Top of EXCERPTED RECORDS

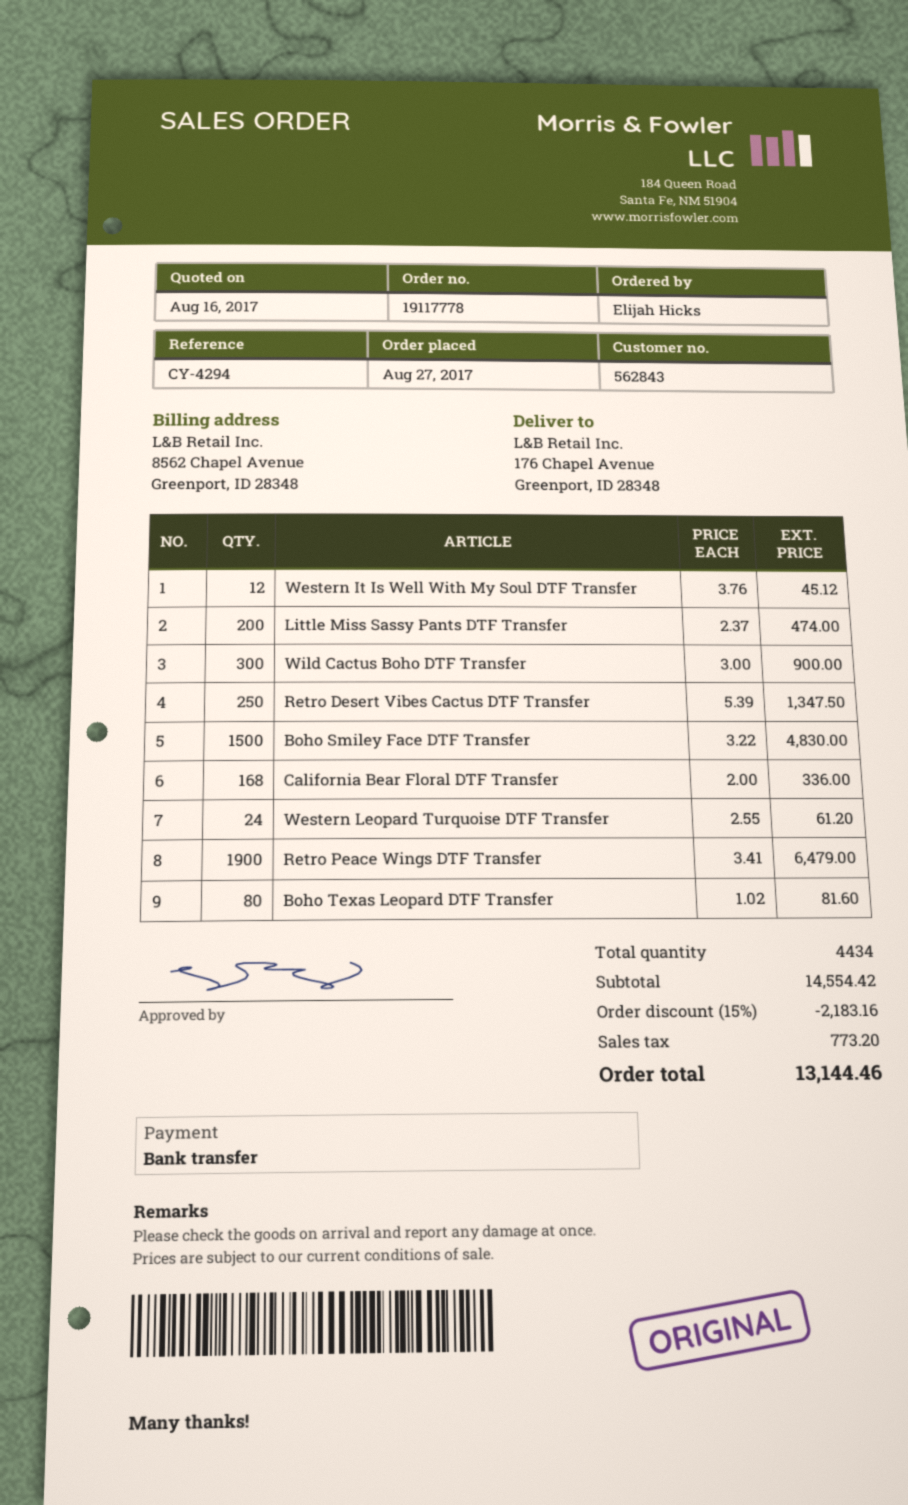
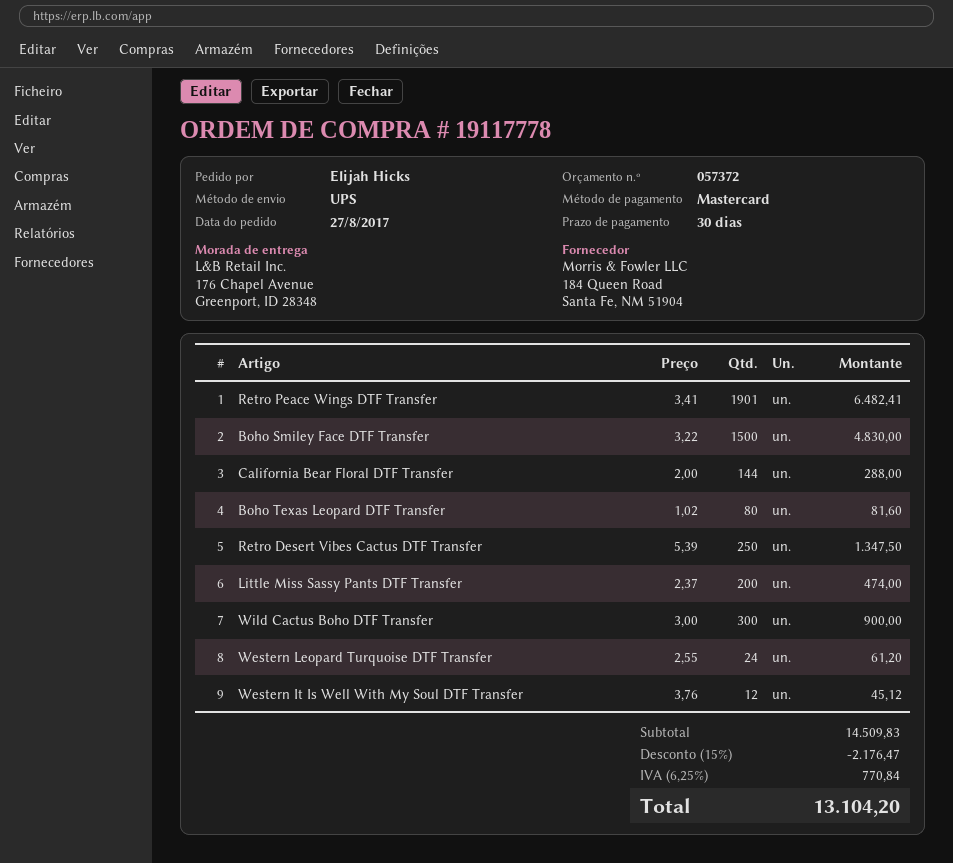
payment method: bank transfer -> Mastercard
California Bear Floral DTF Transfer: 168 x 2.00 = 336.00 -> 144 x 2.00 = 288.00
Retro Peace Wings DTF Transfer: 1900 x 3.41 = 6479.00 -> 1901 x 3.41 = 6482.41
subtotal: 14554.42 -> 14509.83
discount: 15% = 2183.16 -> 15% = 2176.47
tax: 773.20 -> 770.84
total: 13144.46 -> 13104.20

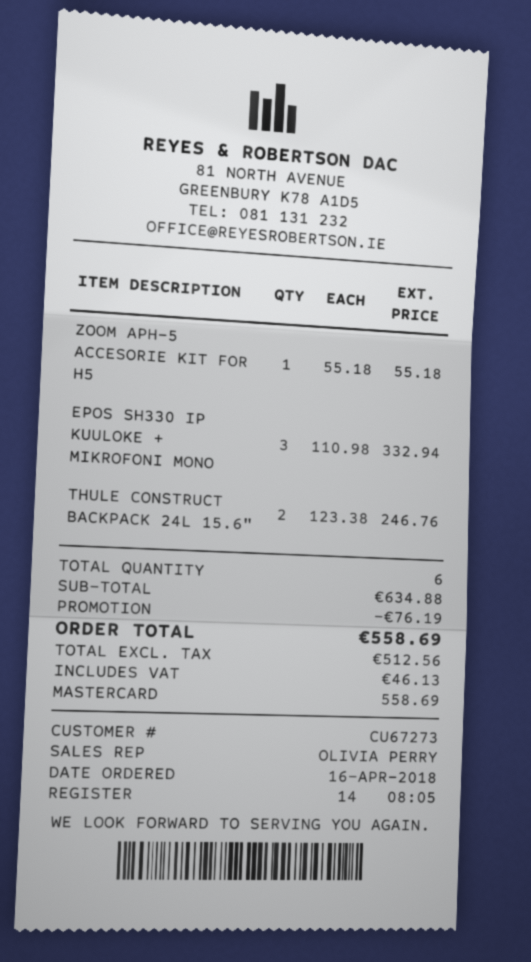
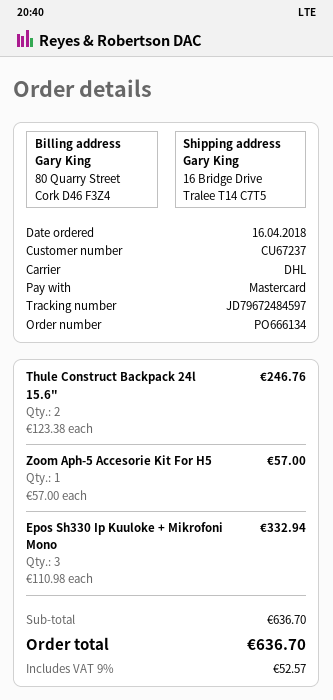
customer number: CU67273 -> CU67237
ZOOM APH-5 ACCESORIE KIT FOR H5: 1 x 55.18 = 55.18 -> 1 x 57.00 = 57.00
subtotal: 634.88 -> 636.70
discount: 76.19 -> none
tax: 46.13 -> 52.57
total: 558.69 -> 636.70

Bottom of EXCERPTED RECORDS
Top of EXCERPTED RECORDS

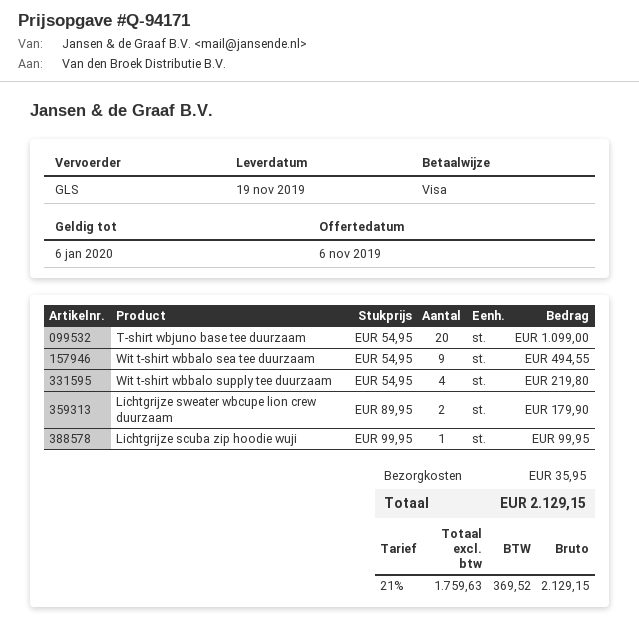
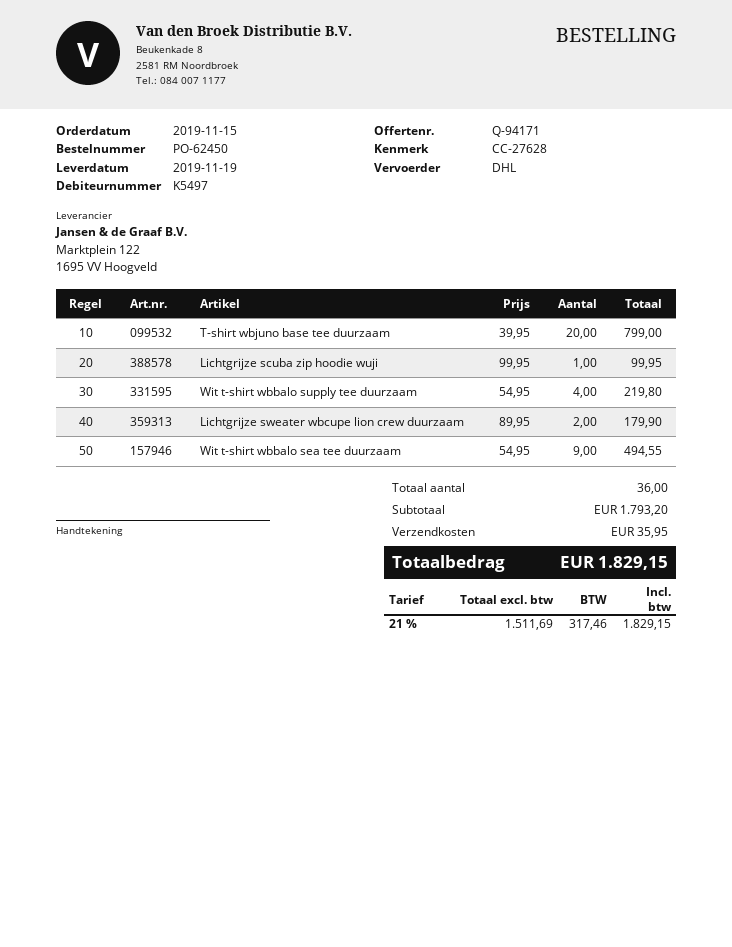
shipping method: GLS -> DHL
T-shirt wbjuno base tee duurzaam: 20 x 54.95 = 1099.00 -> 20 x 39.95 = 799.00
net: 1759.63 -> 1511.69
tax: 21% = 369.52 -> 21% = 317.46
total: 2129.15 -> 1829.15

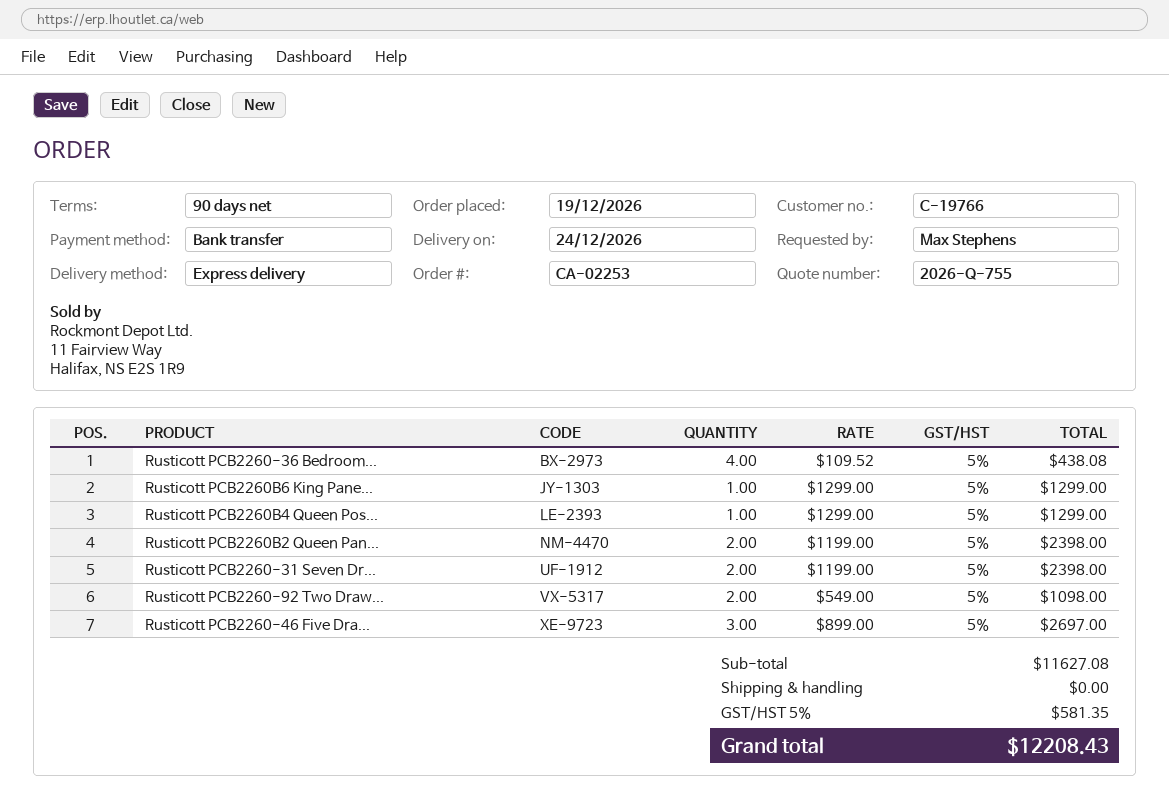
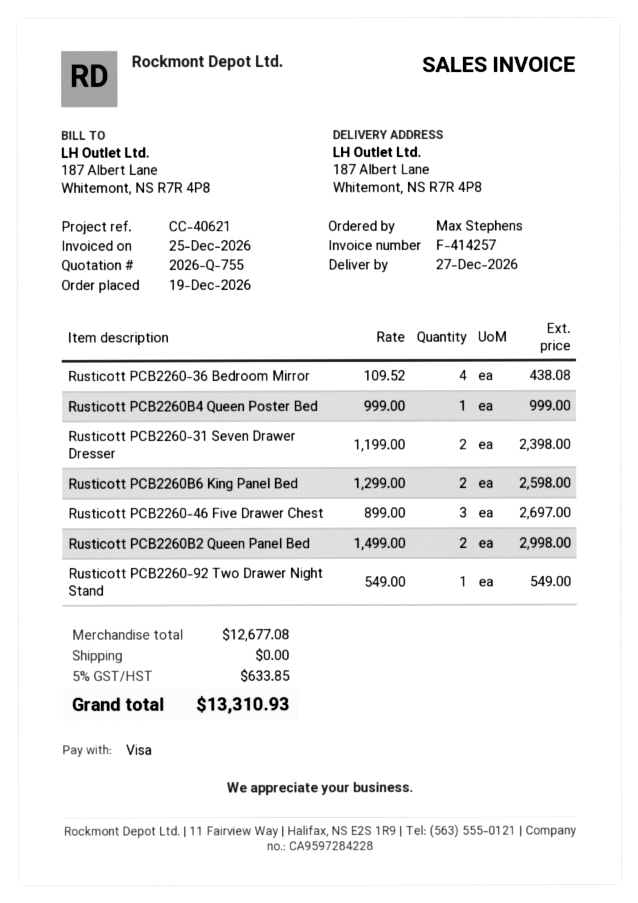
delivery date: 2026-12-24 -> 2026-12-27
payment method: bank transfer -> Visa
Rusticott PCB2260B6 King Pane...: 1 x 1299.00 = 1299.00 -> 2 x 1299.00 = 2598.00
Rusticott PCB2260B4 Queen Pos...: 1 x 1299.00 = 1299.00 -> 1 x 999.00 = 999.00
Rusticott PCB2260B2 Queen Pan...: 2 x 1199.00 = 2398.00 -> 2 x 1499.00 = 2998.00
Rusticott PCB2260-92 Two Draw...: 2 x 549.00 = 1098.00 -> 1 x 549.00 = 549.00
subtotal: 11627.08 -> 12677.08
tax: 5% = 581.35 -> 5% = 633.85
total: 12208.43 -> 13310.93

Bottom of EXCERPTED RECORDS

In the listing above, locate the line containing "customer number: CU67273 -> CU67237" and the line containing "total: 558.69 -> 636.70", then transcribe both and every line between them verbatim.

## [REPLY TO THE TASK]
customer number: CU67273 -> CU67237
ZOOM APH-5 ACCESORIE KIT FOR H5: 1 x 55.18 = 55.18 -> 1 x 57.00 = 57.00
subtotal: 634.88 -> 636.70
discount: 76.19 -> none
tax: 46.13 -> 52.57
total: 558.69 -> 636.70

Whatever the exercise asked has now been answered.